(EXERCISE BRIEF):
The pictures get left out, but everything else in the listing below must be duplicated exactly.

[Opening MATERIAL SHOWN section]

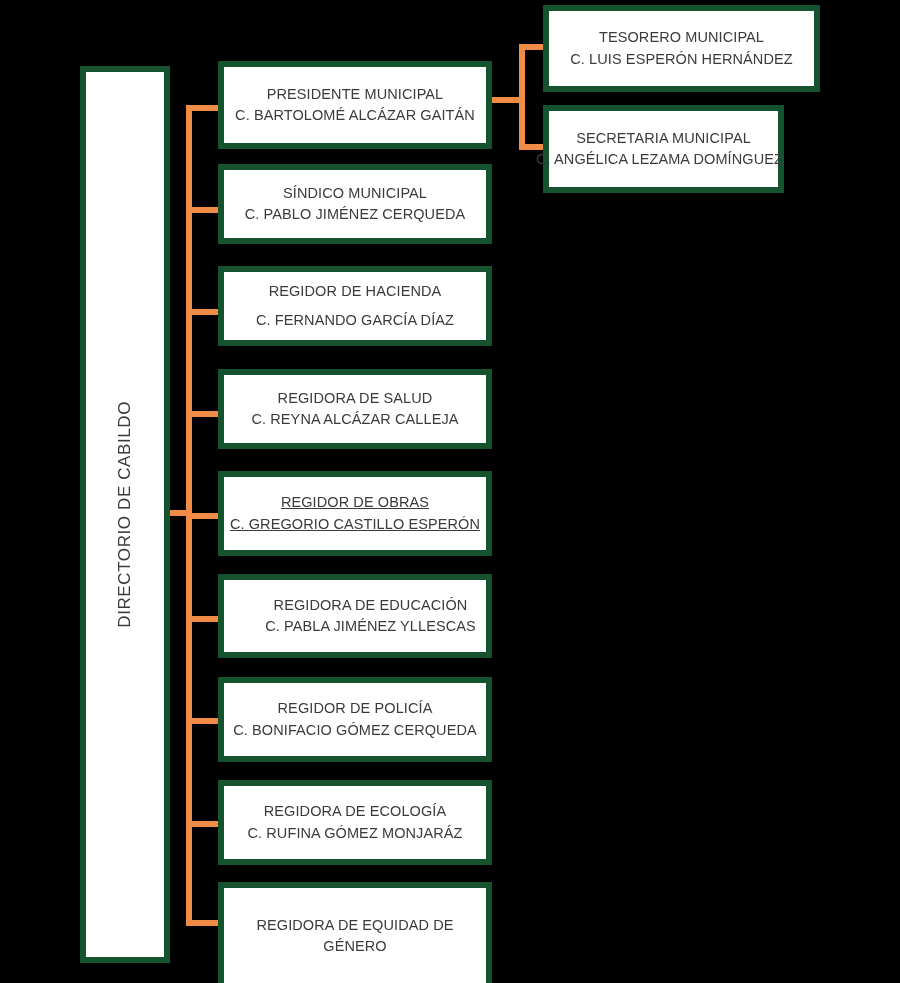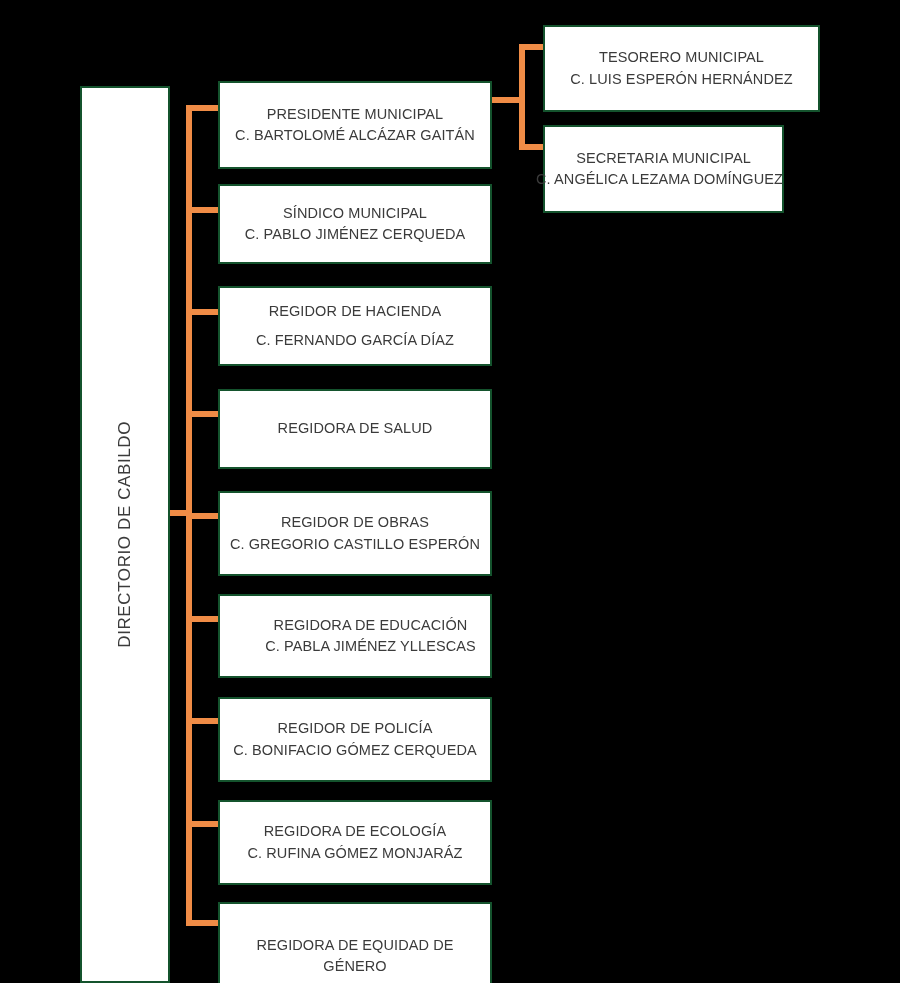--- a/index.html
+++ b/index.html
@@ -22,7 +22,7 @@
     position: absolute;
     box-sizing: border-box;
     background: #ffffff;
-    border: 2px solid #14532d;
+    border: 6px solid #14532d;
     display: flex;
     flex-direction: column;
     align-items: center;
@@ -32,7 +32,6 @@
     font-size: 14.5px;
     line-height: 1.45;
     letter-spacing: 0.1px;
-    margin-top: 20px;
   }
   .node .ln { display: block; white-space: nowrap; }
   .node.wrap .ln { white-space: normal; }

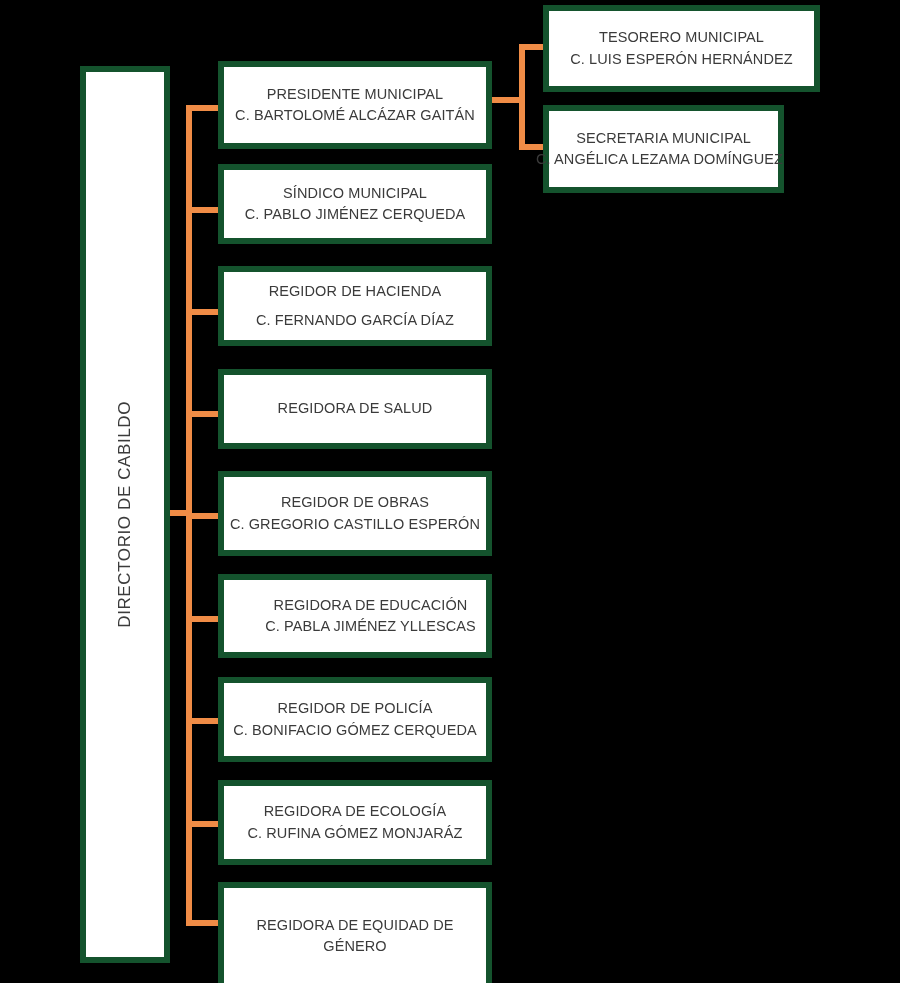--- a/index.html
+++ b/index.html
@@ -111,6 +111,7 @@
 
   <div class="node" style="left:218px; top:369px; width:274px; height:80px;">
     <span class="ln">REGIDORA DE SALUD</span>
+    <span class="ln">C. REYNA ALCÁZAR CALLEJA</span>
   </div>
 
   <div class="node" style="left:218px; top:471px; width:274px; height:85px;">

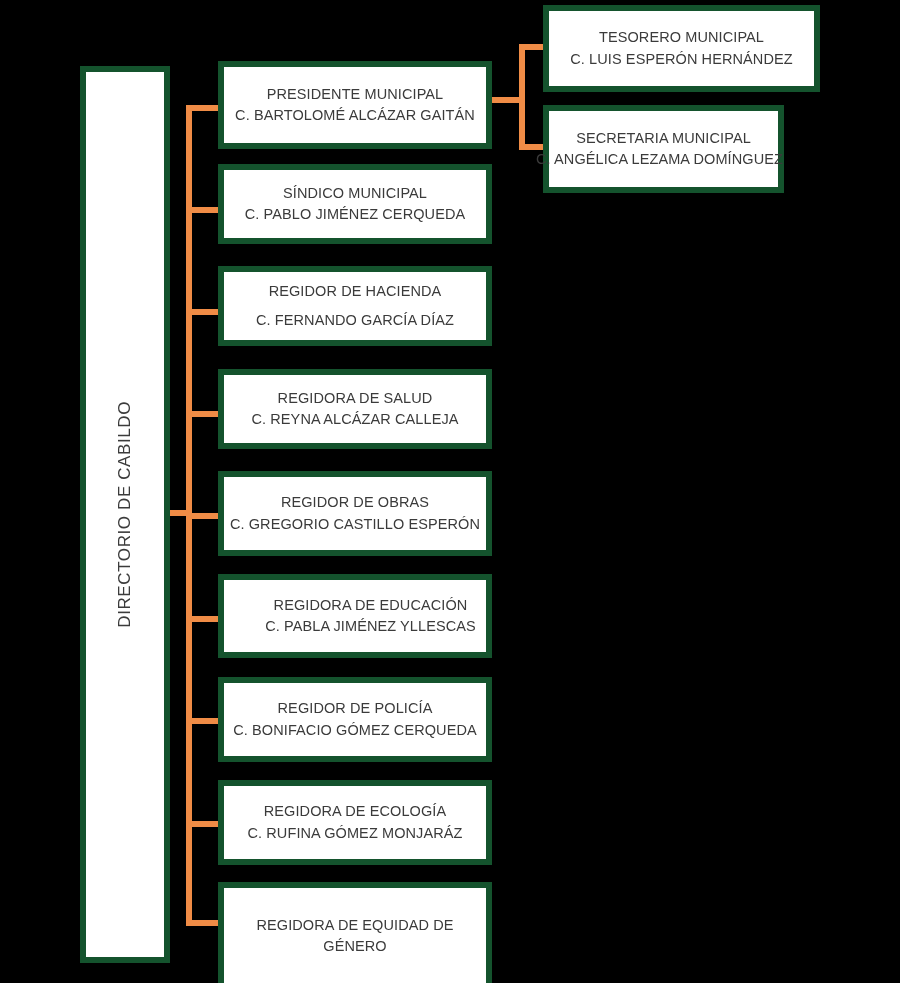--- a/index.html
+++ b/index.html
@@ -114,7 +114,7 @@
     <span class="ln">C. REYNA ALCÁZAR CALLEJA</span>
   </div>
 
-  <div class="node" style="left:218px; top:471px; width:274px; height:85px;">
+  <div class="node" style="left:218px; top:471px; width:274px; height:85px;text-decoration:underline;">
     <span class="ln">REGIDOR DE OBRAS</span>
     <span class="ln">C. GREGORIO CASTILLO ESPERÓN</span>
   </div>

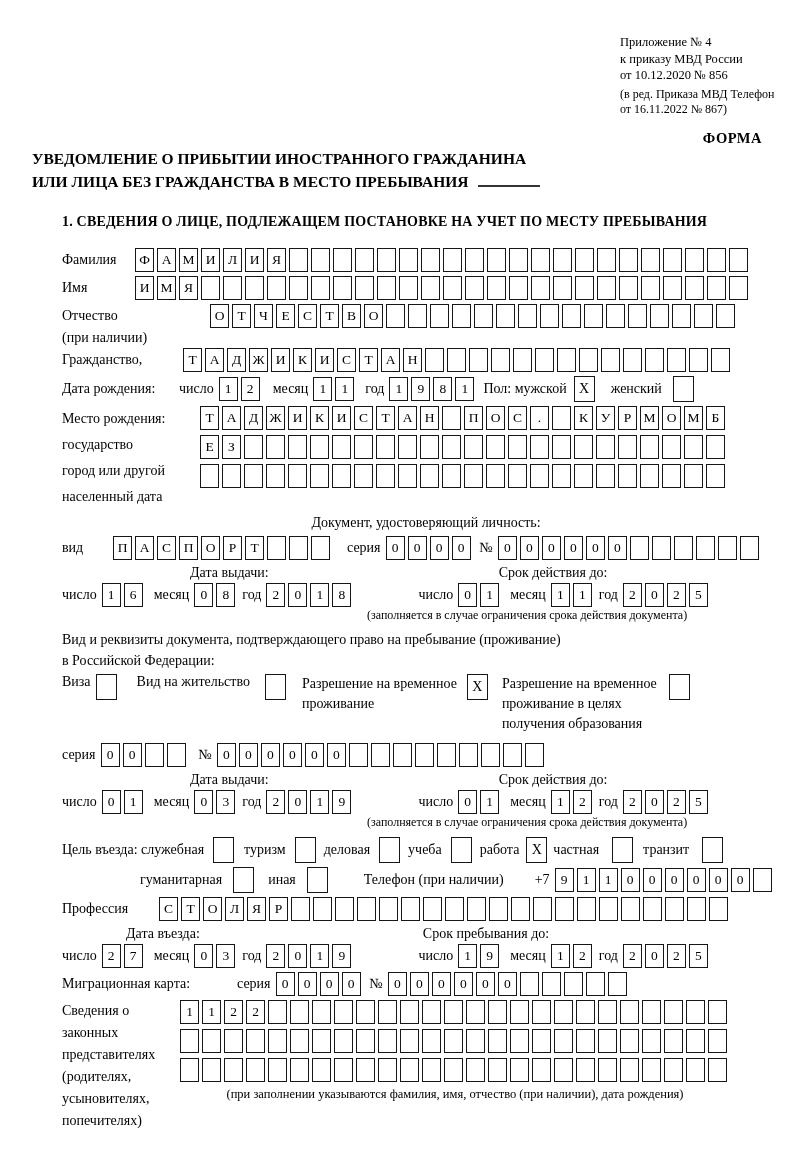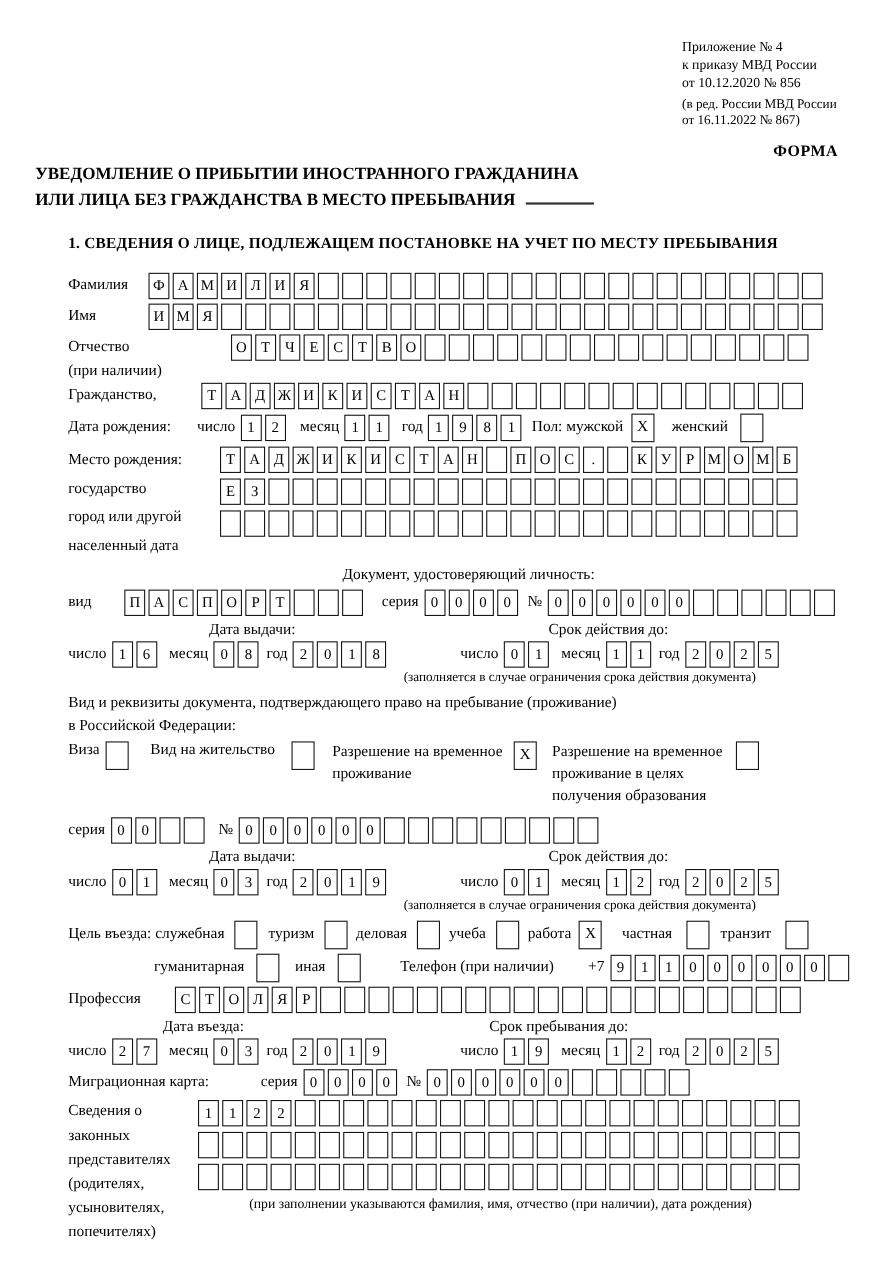--- a/index.html
+++ b/index.html
@@ -52,7 +52,7 @@
     <div>к приказу МВД России</div>
     <div>от 10.12.2020 № 856</div>
     <div class="annex-ed">
-      <div>(в ред. России МВД России</div>
+      <div>(в ред. Приказа МВД Телефон</div>
       <div>от 16.11.2022 № 867)</div>
     </div>
   </div>

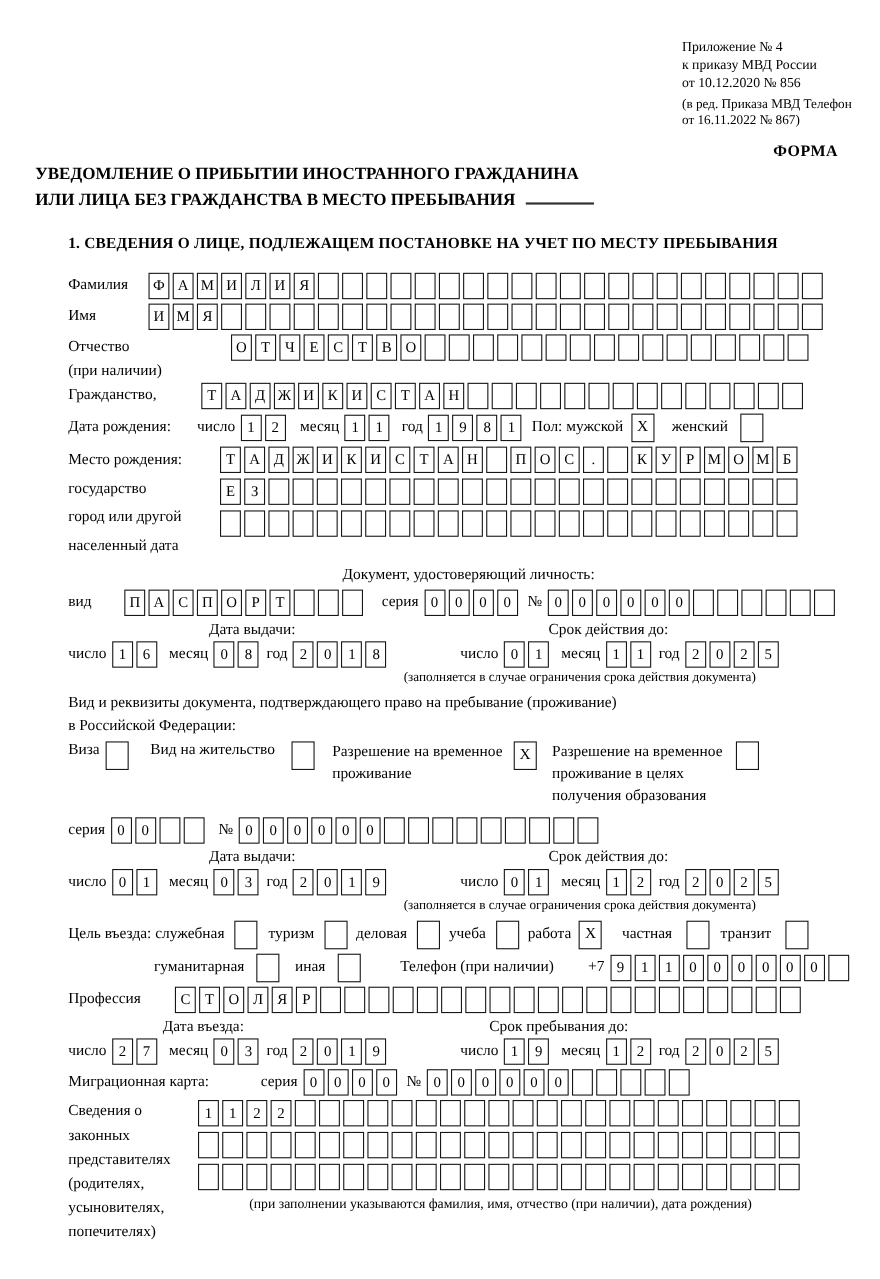--- a/index.html
+++ b/index.html
@@ -492,7 +492,7 @@
         <div class="cb" style="margin-left: 4px;"></div>
         <span class="lbl" style="margin-left: 8px;">работа</span>
         <div class="cb" style="margin-left: 2px;">X</div>
-        <span class="lbl" style="margin-left: 18px;">частная</span>
+        <span class="lbl" style="margin-left: 6px;">частная</span>
         <div class="cb" style="margin-left: 8px;"></div>
         <span class="lbl" style="margin-left: 10px;">транзит</span>
         <div class="cb" style="margin-left: 8px;"></div>

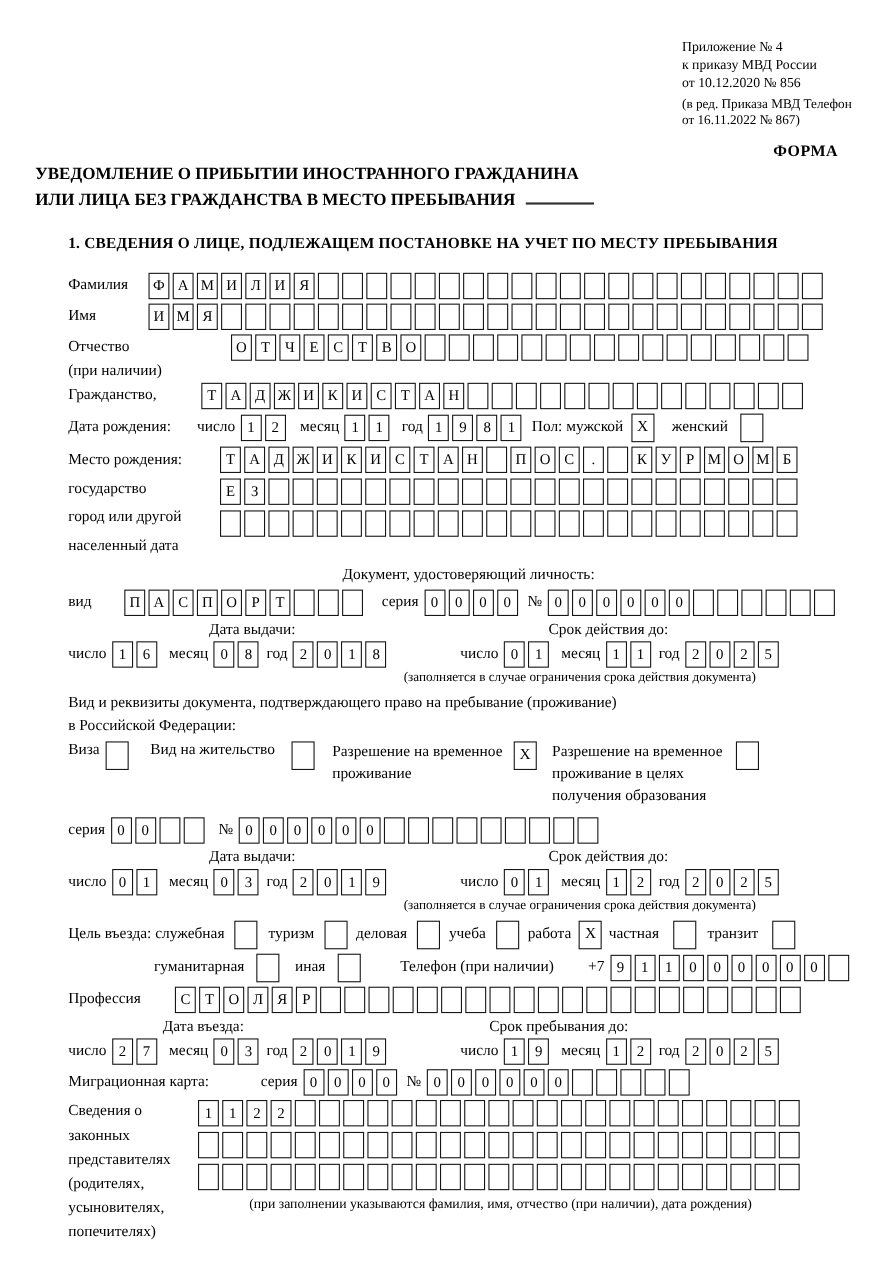--- a/index.html
+++ b/index.html
@@ -549,7 +549,7 @@
         </span>
       </div>
       <div class="line l-entry-date-headers">
-        <span class="lbl" style="margin-left: 86px;">Дата въезда:</span>
+        <span class="lbl" style="margin-left: 64px;">Дата въезда:</span>
         <span class="lbl" style="margin-left: 218px;">Срок пребывания до:</span>
       </div>
       <div class="line l-entry-dates">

[Closing MATERIAL SHOWN section]

(WRITTEN ANSWER):
--- a/index.html
+++ b/index.html
@@ -22,7 +22,7 @@
     position: absolute;
     box-sizing: border-box;
     background: #ffffff;
-    border: 2px solid #14532d;
+    border: 6px solid #14532d;
     display: flex;
     flex-direction: column;
     align-items: center;
@@ -32,7 +32,6 @@
     font-size: 14.5px;
     line-height: 1.45;
     letter-spacing: 0.1px;
-    margin-top: 20px;
   }
   .node .ln { display: block; white-space: nowrap; }
   .node.wrap .ln { white-space: normal; }

--- a/index.html
+++ b/index.html
@@ -111,6 +111,7 @@
 
   <div class="node" style="left:218px; top:369px; width:274px; height:80px;">
     <span class="ln">REGIDORA DE SALUD</span>
+    <span class="ln">C. REYNA ALCÁZAR CALLEJA</span>
   </div>
 
   <div class="node" style="left:218px; top:471px; width:274px; height:85px;">

--- a/index.html
+++ b/index.html
@@ -114,7 +114,7 @@
     <span class="ln">C. REYNA ALCÁZAR CALLEJA</span>
   </div>
 
-  <div class="node" style="left:218px; top:471px; width:274px; height:85px;">
+  <div class="node" style="left:218px; top:471px; width:274px; height:85px;text-decoration:underline;">
     <span class="ln">REGIDOR DE OBRAS</span>
     <span class="ln">C. GREGORIO CASTILLO ESPERÓN</span>
   </div>

--- a/index.html
+++ b/index.html
@@ -52,7 +52,7 @@
     <div>к приказу МВД России</div>
     <div>от 10.12.2020 № 856</div>
     <div class="annex-ed">
-      <div>(в ред. России МВД России</div>
+      <div>(в ред. Приказа МВД Телефон</div>
       <div>от 16.11.2022 № 867)</div>
     </div>
   </div>

--- a/index.html
+++ b/index.html
@@ -492,7 +492,7 @@
         <div class="cb" style="margin-left: 4px;"></div>
         <span class="lbl" style="margin-left: 8px;">работа</span>
         <div class="cb" style="margin-left: 2px;">X</div>
-        <span class="lbl" style="margin-left: 18px;">частная</span>
+        <span class="lbl" style="margin-left: 6px;">частная</span>
         <div class="cb" style="margin-left: 8px;"></div>
         <span class="lbl" style="margin-left: 10px;">транзит</span>
         <div class="cb" style="margin-left: 8px;"></div>

--- a/index.html
+++ b/index.html
@@ -549,7 +549,7 @@
         </span>
       </div>
       <div class="line l-entry-date-headers">
-        <span class="lbl" style="margin-left: 86px;">Дата въезда:</span>
+        <span class="lbl" style="margin-left: 64px;">Дата въезда:</span>
         <span class="lbl" style="margin-left: 218px;">Срок пребывания до:</span>
       </div>
       <div class="line l-entry-dates">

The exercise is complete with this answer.